Cooks may occasionally create a meal that has more than the required number of ingredients; roasts, for instance, may have 5, or, occasionally, 6 ingredients, or even rarely as many as 12. This behavior is presumably a bug, and may be related to the Planepacked glitch and other similar bugs. It seems to occur when many stacks of the same food are available (for example, many, many quarry bush leaves) and the cook grabs multiple stacks of the same food.

Despite their large stack sizes, stacks of prepared meals can usually (though not always) fit into regular barrels or pots on a food stockpile.

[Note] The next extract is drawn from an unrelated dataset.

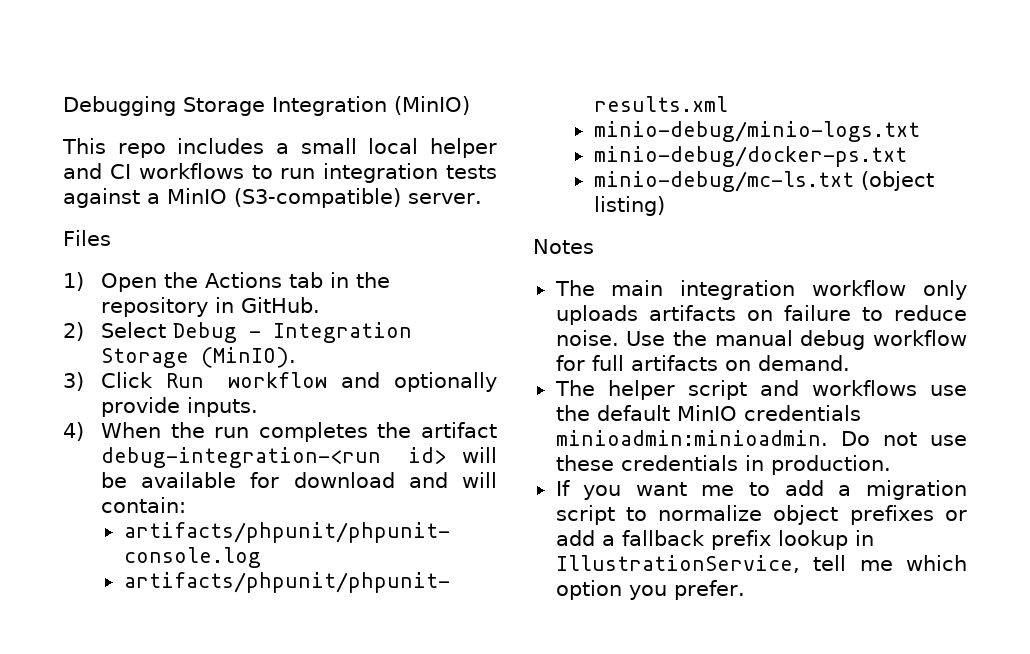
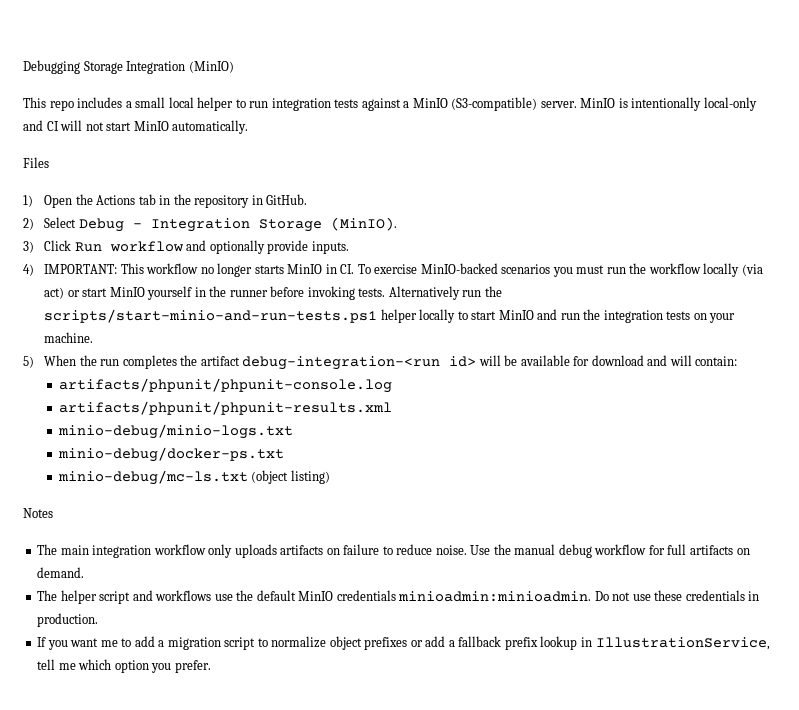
- This repo includes a small local helper and CI workflows to run integration tests against a MinIO (S3-compatible) server.
+ This repo includes a small local helper to run integration tests against a MinIO (S3-compatible) server. MinIO is intentionally local-only and CI will not start MinIO automatically.
- 4) When the run completes the artifact debug-integration-<run id> will be available for download and will contain:
+ 4) IMPORTANT: This workflow no longer starts MinIO in CI. To exercise MinIO-backed scenarios you must run the workflow locally (via act) or start MinIO yourself in the runner before invoking tests. Alternatively run the scripts/start-minio-and-run-tests.ps1 helper locally to start MinIO and run the integration tests on your machine.
+ 5) When the run completes the artifact debug-integration-<run id> will be available for download and will contain:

Prepared meals are subject to quality modifiers to their base value while each individual ingredient gets a quality modifier as well, making prepared meals an extremely profitable item indeed.

Prepared Meal Value[edit]

This table shows how the quality modifiers compare to other items:

Quality Meal Ingredient Value Modifier
(normal) (none) minced 1x
-Well-Crafted- well-prepared well-minced 2x
+Finely-crafted+ finely-prepared finely minced 3x
*Superior quality* superior prepared superiorly minced 4x
≡Exceptional≡ exceptional prepared exceptionally minced 5x
☼Masterful☼ masterfully prepared masterfully minced 12x

The value of a stack of prepared meals is equal to the prepared meal's base value of 10 times the meal's quantity modifier (finely-prepared, etc.), plus the products of each ingredient's base value and its quality modifier (well-minced, etc.), all multiplied by the stack size. So, for example: a well-prepared meal consisting of 5 finely-minced cow cheese, 3 finely-minced llama tripe, 1 finely-minced llama sweetbread, and 2 superiorly minced mussels would be "-mussel roast [11]-", worth 770☼ (for 62☼ of ingredients!). (Exact calculation: (2*10 + 3*10 + 3*2 + 3*2 + 4*2)(5 + 3 + 1 + 2).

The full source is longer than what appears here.